Michael Gills’ first collection of short fiction, Why I Lie, was
published by University of Nevada Press in 2002. It won a Utah Book Prize, was a
finalist for the Arkansas’ Porter Prize and was chosen as a top literary
debut by The Southern Review. A second collection, The Death of Bonnie
and Clyde, will be out from Texas Review Press in October, the title
story of which just won Southern Humanities Review’s Hoepfner Prize for
the best story published there in 2010. A novel, Go Love, will be
published this fall by Raw Dog Screaming Press. A third collection of
stories, Eternally Yours, is currently on the market. Gills has
published more than forty short stories, received 25 Pushcart
nominations, appeared in multiple Best of the South publications and
held the Randall Jarrell Fellowship at the University of North Carolina.
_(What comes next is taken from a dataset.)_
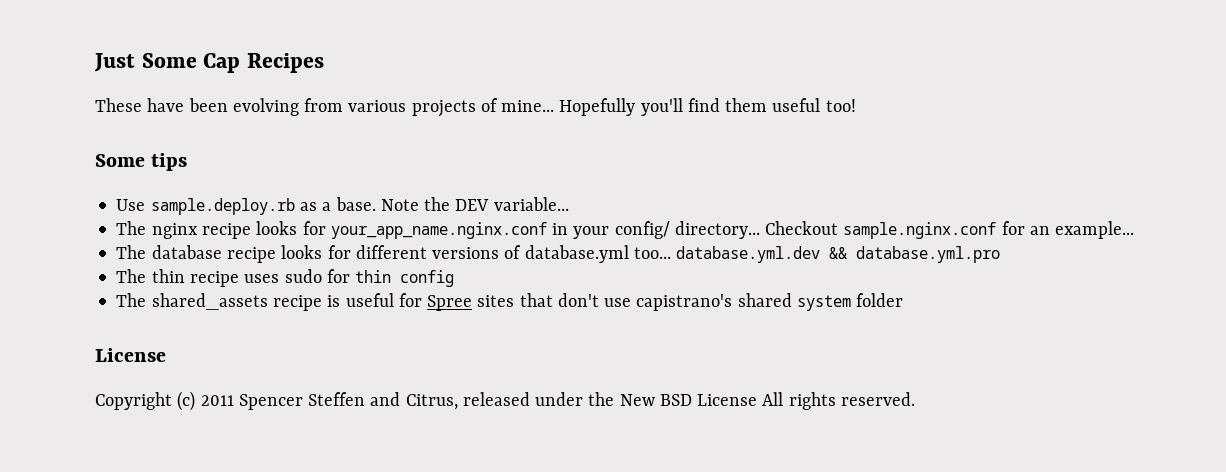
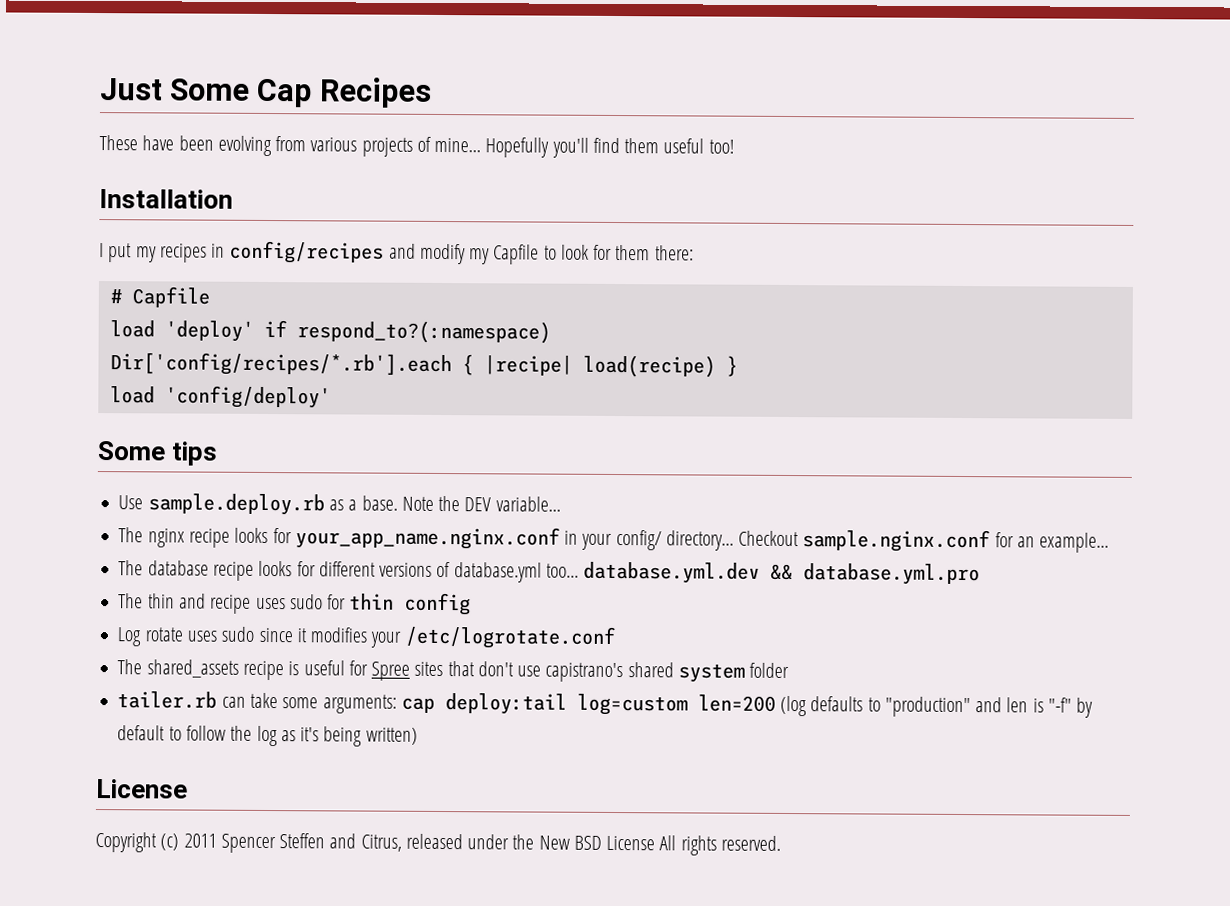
(856, 105) none -> [99,189,233,209] [99,240,694,265] [109,286,210,308] [109,319,551,344] [109,352,738,378] [109,385,331,409] // Installation // I put my recipes in config/recipes and modify my Capfile to look for them there: // # Capfile // load 'deploy' if respond_to?(:namespace) // Dir['config/recipes/*.rb'].each { |recipe| load(recipe) } // load 'config/deploy'
(185, 276) none -> [178,593,206,609] and
(455, 278) none -> [117,625,615,650] // Log rotate uses sudo since it modifies your /etc/logrotate.conf
(904, 300) none -> [117,691,1094,718] [117,725,418,747] // tailer.rb can take some arguments: cap deploy:tail log=custom len=200 (log defaults to "production" and len is "-f" by default to follow the log as it's being written)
Gills holds additional degrees from the University of Arkansas and the
University of Utah where he earned the Ph.D. His fiction is forthcoming
in New Madrid, Boulevard and The Texas Review. Other stories have
appeared in The Gettysburg Review, The Greensboro Review, Shenandoah,
Quarterly West, The Oxford American, Salt Hill, The Chattahoochee
Review, Southern Humanities Review, McSweeney’s, Verb, New York Stories,
New Stories From The South and elsewhere. A Utah Established Artist
grant recipient, Gills is currently Associate Professor/Lecturer of
writing and core faculty for the Honors College at the University of
Utah.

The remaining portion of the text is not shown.